BRUSSELS—This afternoon, the Members of the European Parliament (MEPs) narrowly approved (258 votes to 251) an amendment[1] on Western Sahara to the 2014 annual report on human rights and democracy in the world and on the related policy of the European Union (2015/2229(INI)).

This vote puts the Saharawi people in the heart of the European Parliament concern by integrating the following amendment: 77a Calls for the fundamental rights of the people of Western Sahara, including freedom of association, freedom of expression and the right to assembly, to be respected; demands the release of all Sahrawi political prisoners; demands access to the territories of Western Sahara for members of parliament, independent observers, NGOs and the press; urges the United Nations to provide MINURSO with a human rights mandate, in line with all other UN peacekeeping missions around the world; supports a fair and lasting settlement of the Western Sahara conflict, on the basis of the right to self-determination of the Sahrawi people, in accordance with the relevant United Nations resolutions (new para. 78).
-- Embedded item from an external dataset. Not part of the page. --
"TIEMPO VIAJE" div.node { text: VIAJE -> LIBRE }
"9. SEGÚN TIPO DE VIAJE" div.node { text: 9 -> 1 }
This new echoes the victory won last 10 December by the Polisario Front to the European Court of Justice, which, after a battle of more than 3 years, annulled agricultural and fishing agreements between the EU and Morocco.
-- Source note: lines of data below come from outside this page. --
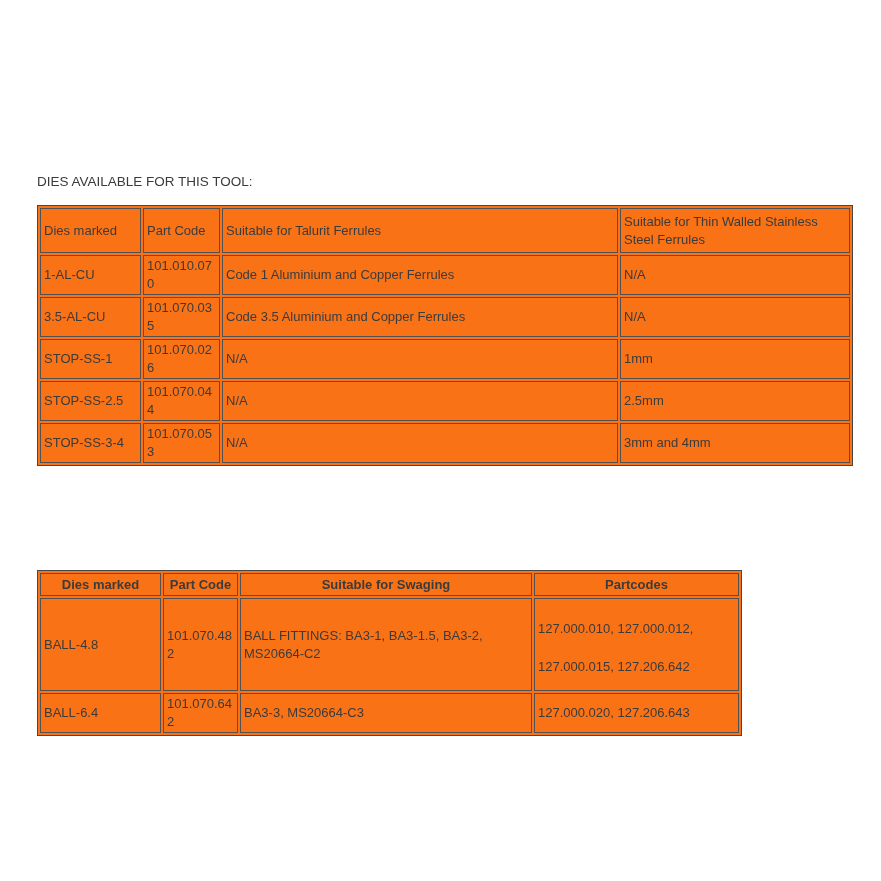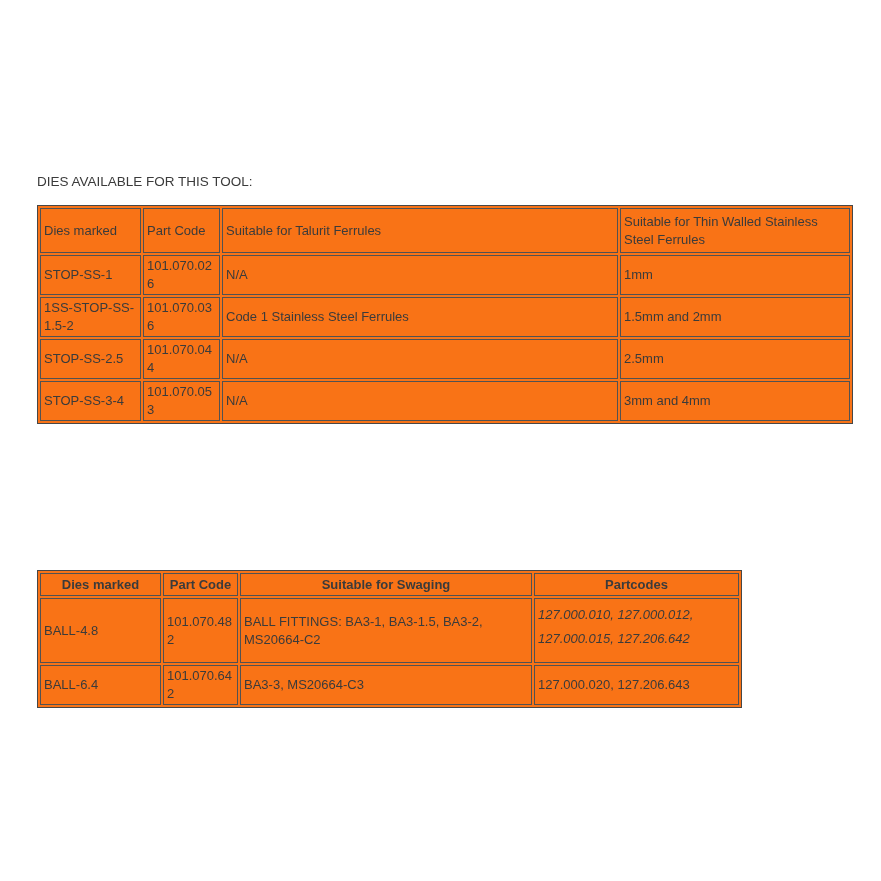"1-AL-CU" tr { html: none -> <tr> <td>1-AL-CU</td> <td>101.010.070</td> <td>Code 1 Aluminium and Copper Ferrules</td> <td>N/A</td> </tr> }
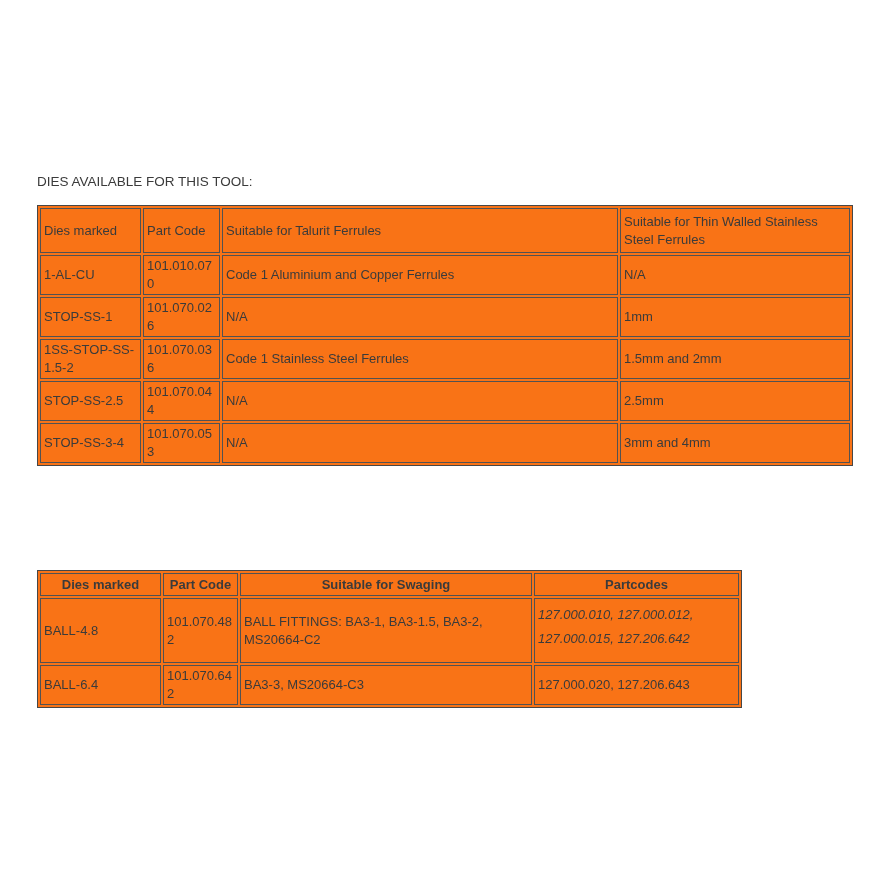"3.5-AL-CU" tr { html: none -> <tr> <td>3.5-AL-CU</td> <td>101.070.035</td> <td>Code 3.5 Aluminium and Copper Ferrules</td> <td>N/A</td> </tr> }
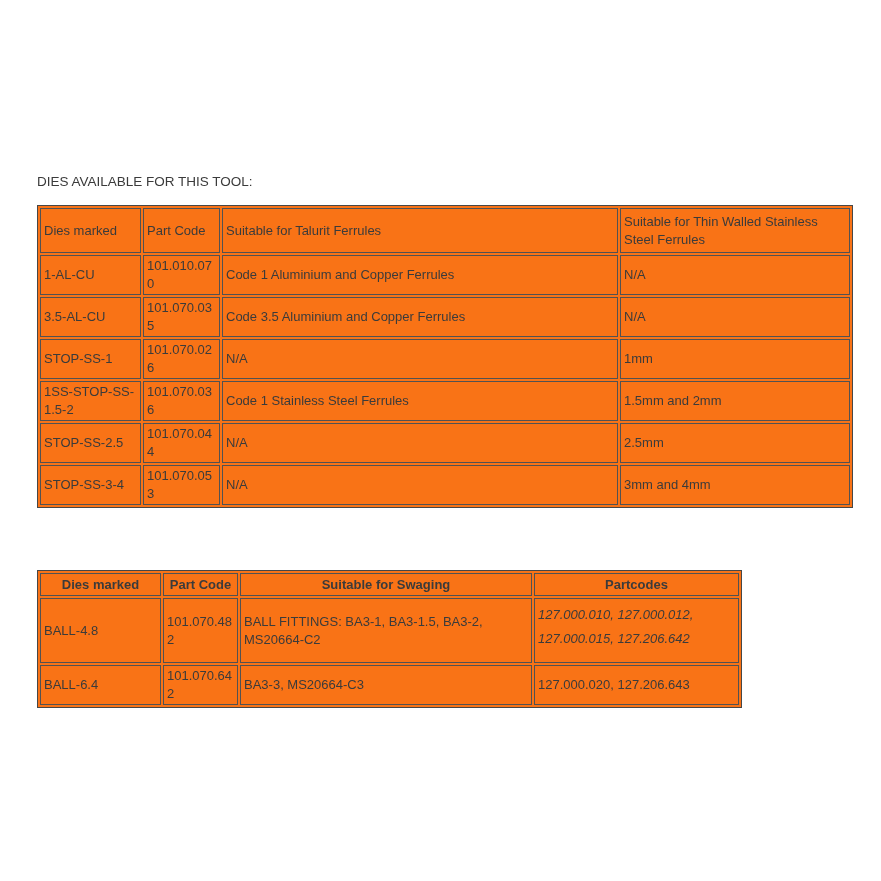"1SS-STOP-SS-1.5-2" tr { html: <tr> <td>1SS-STOP-SS-1.5-2</td> <td>101.070.036</td> <td>Code 1 Stainless Steel Ferrules</td> <td>1.5mm and 2mm</td> </tr> -> none }
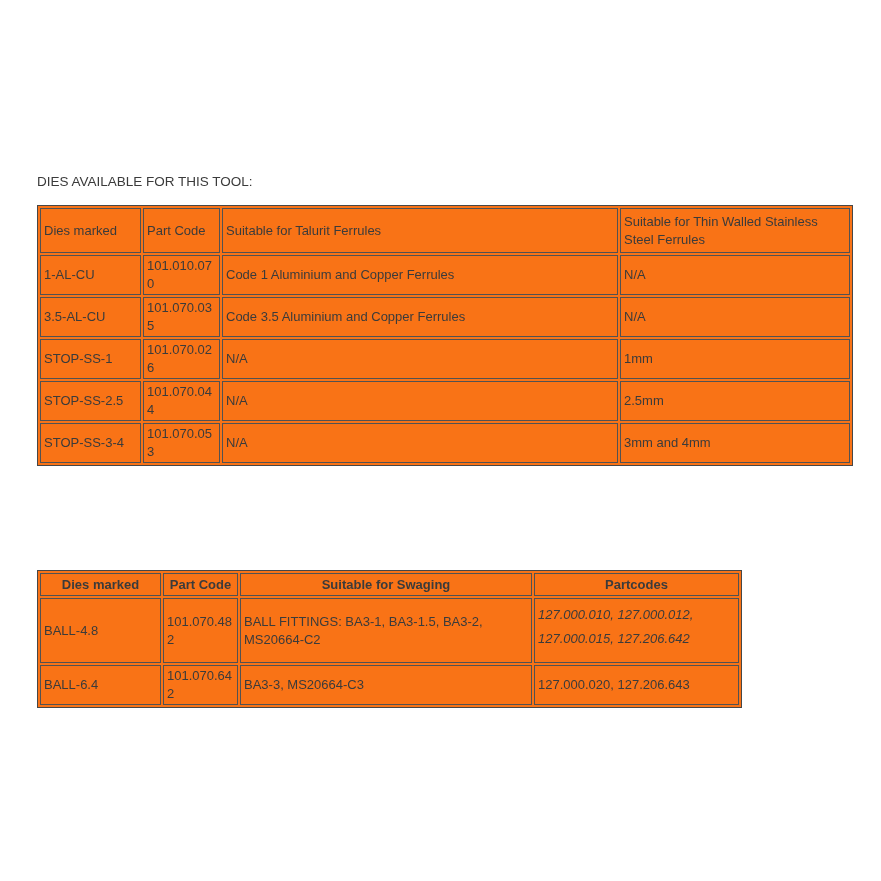"127.000.010, 127.000.012," .para { font-style: italic -> none; margin: 6px 0 -> 20px 0 }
Victories in the European Parliament and the European Court of Justice represent a turning point in the consideration of the conflict between the Saharawi people and the Moroccan government: 40 years of Moroccan occupation, violation of human rights of the Saharawi people, plundering of natural resources and 24-year ceasefire pending the self-determination referendum agreed between the two parties in 1991.

This news comes while a large portion of the Saharawi people living in refugee camps (165,000 out of 635,897) host some 2,475 representatives from around the world at the Tindouf for the XIV Congress of the Polisario Front (16–20 December) to decide the future of their legitimate struggle toward exercising their right to self-determination.

European Parliament’s resolution for monitoring of human rights in Western Sahara, “relevant”

Algeria Press Service

18 December 2015

DAKHLA (Sahrawi Refugee Camps)—The Sahrawi deputy minister for Foreign Affairs Mohamed Sidati dubbed Thursday, in Dakhla, “important,” “relevant” the report of the European Parliament on Human Rights which particularly calls for the extension of the mandate of the United Nations Mission for the Referendum in Western Sahara (MINURSO) to the monitoring of human rights in Western Sahara.

“The European parliament, in its report on human rights, adopted a very important and especially exhaustive text concerning Western Sahara,” Sidati told APS, on the sidelines of the 2nd day of the 14th Polisario Front congress.

“It is a very important and relevant resolution which has just been adopted at year end, to say just how much the Western Sahara issue has gained support in Europe,” he said.

“The resolution obtained a large majority thus becoming an official document of the European Union (EU),” he explained, recalling that the report will be presented to the United Nations Council for Human Rights.

Sidati recalled that this report calls on the one hand, for the freedom and expression for Sahrawi populations in the occupied territories and calls, on the other hand, for the immediate release of Sahrawi political prisoners, just as he stressed on the need to endow the MINURSO with a mandate for the protection and the monitoring of human rights in Western Sahara.

Furthermore, the European Parliament demands, in the favour of this resolution, the freedom of access to European Parliamentarians and human rights activists to occupied Sahrawi territories.

Original article


[1] The amendment was introduced by Paloma Lopez, Vice-President of the Intergroup on Western Sahara, through the European United Left Group (GUE / NGL).